Medical and nursing students will be able to get credit for home-care training for the chronically ill under a law that will take effect on Friday.
To become training sites for colleges and universities, home-care agencies must be not-for-profit, at least 20 years old, and certified by Medicare and Medicaid.
They also must be at least a five-year member of the Nursing Home Diversion Program, designed to delay entry into nursing homes for frail elders.
“We are looking to start relationships with all different academic centers,” said Jose Fox, CEO of Miami-Dade non-profit United Homecare, one of the bill's authors.
Sen. Rene Garcia and Rep. Jose Diaz helped push through the bill, which passed unanimously in the House and was signed by Gov. Rick Scott on June 17.
The Department of Elder Affairs will determine whether home-care agencies that want to partner with academic institutions meet the law's requirements.
The law is likely to apply to only a few Florida agencies, said Larry Polivka, a scholar at the Claude Pepper Foundation who looks at long-term care issues.

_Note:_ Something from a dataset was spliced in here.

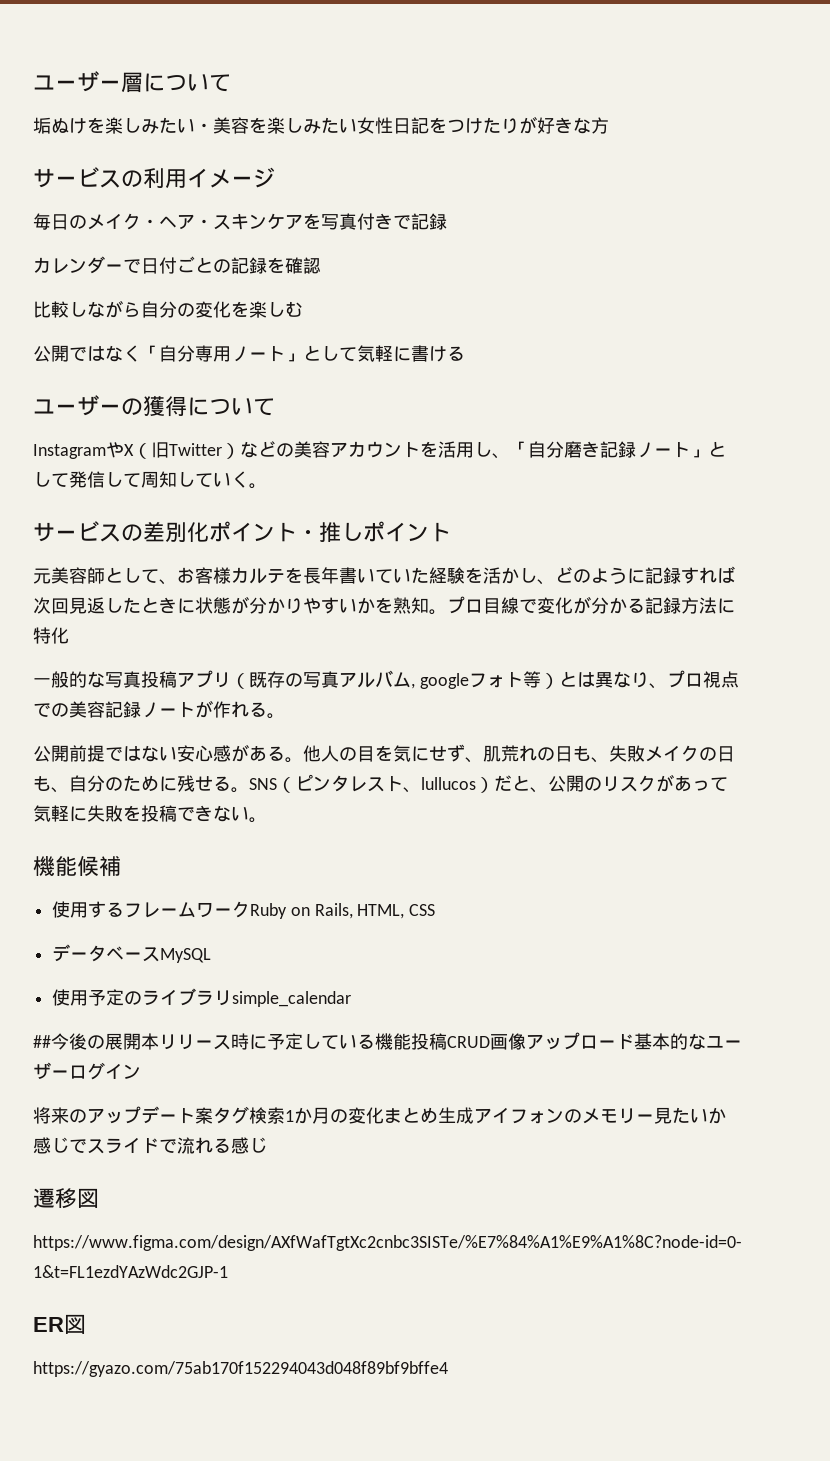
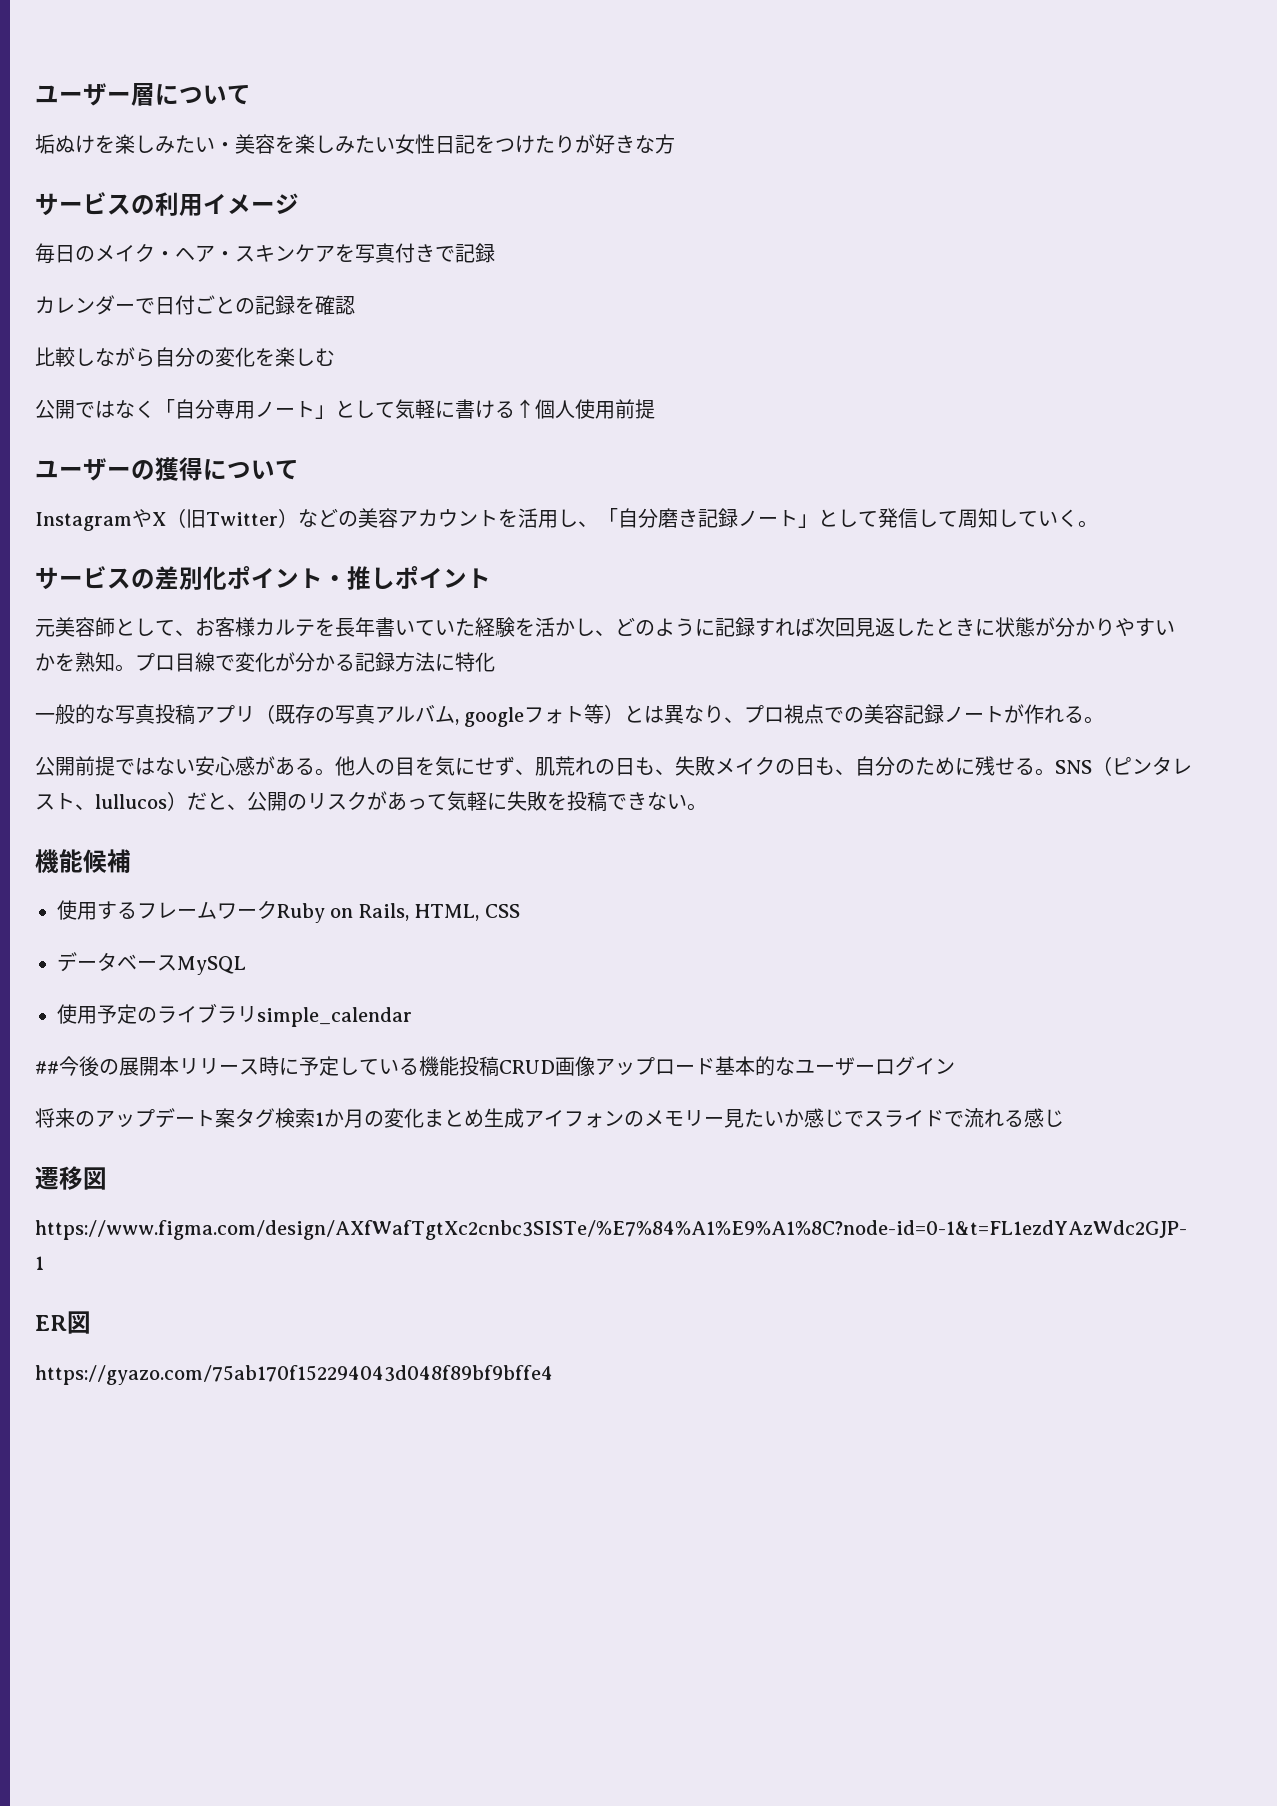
- 公開ではなく「自分専用ノート」として気軽に書ける
+ 公開ではなく「自分専用ノート」として気軽に書ける↑個人使用前提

“It's pretty obvious this bill was written with Jose (Fox) in mind, but I don't think that's a bad thing,” Polivka said.
Fox has donated to various Republican politicians and committees, including $200 for Sen. Garcia and $200 for Rep. Jose Diaz, campaign contribution records show.
He said the requirements will help prevent “fly-by-night” agencies from training students. Medicare fraud investigators have found billings for home care in South Florida run many times greater than for the nation as a whole.
Agencies that are granted permission to start academic partnerships will not receive any additional money from the state, said Ashley Marshall, communications director at the Department of Elder Affairs.
Sherry Pontious, dean of Florida International University's College of Nursing and Health Sciences, hopes to set her students up with at-home rotations by August. FIU was also behind the passage of the bill, she said.
The university is developing a curriculum for students that will provide faculty trainers and incorporate at-home care. The bill also opens the door for academic research in a home-based setting, she said.
Academic centers will probably vie to become partners with participating home-care agencies, said Robert Schwartz, professor and chair of the University of Miami's Department of Family Medicine & Community Health.
Typically students learn in hospitals, where they treat only acute problems. Learning to treat patients in their homes will allow students to try a more holistic approach, he said.
“It teaches you to look at what is in the refrigerator and what is in the medicine cabinet, and it helps you watch out for things that can be prevented—a rug that could cause a fall, for example,” he said.
Sen. Garcia, who sponsored the Senate version of the bill, said the law will put the state in a better position to provide care for aging boomers at a time of fiscal crisis.
“The reality is that we have an aging population, and at the end of the day the state is moving more and more community-based care,” he said.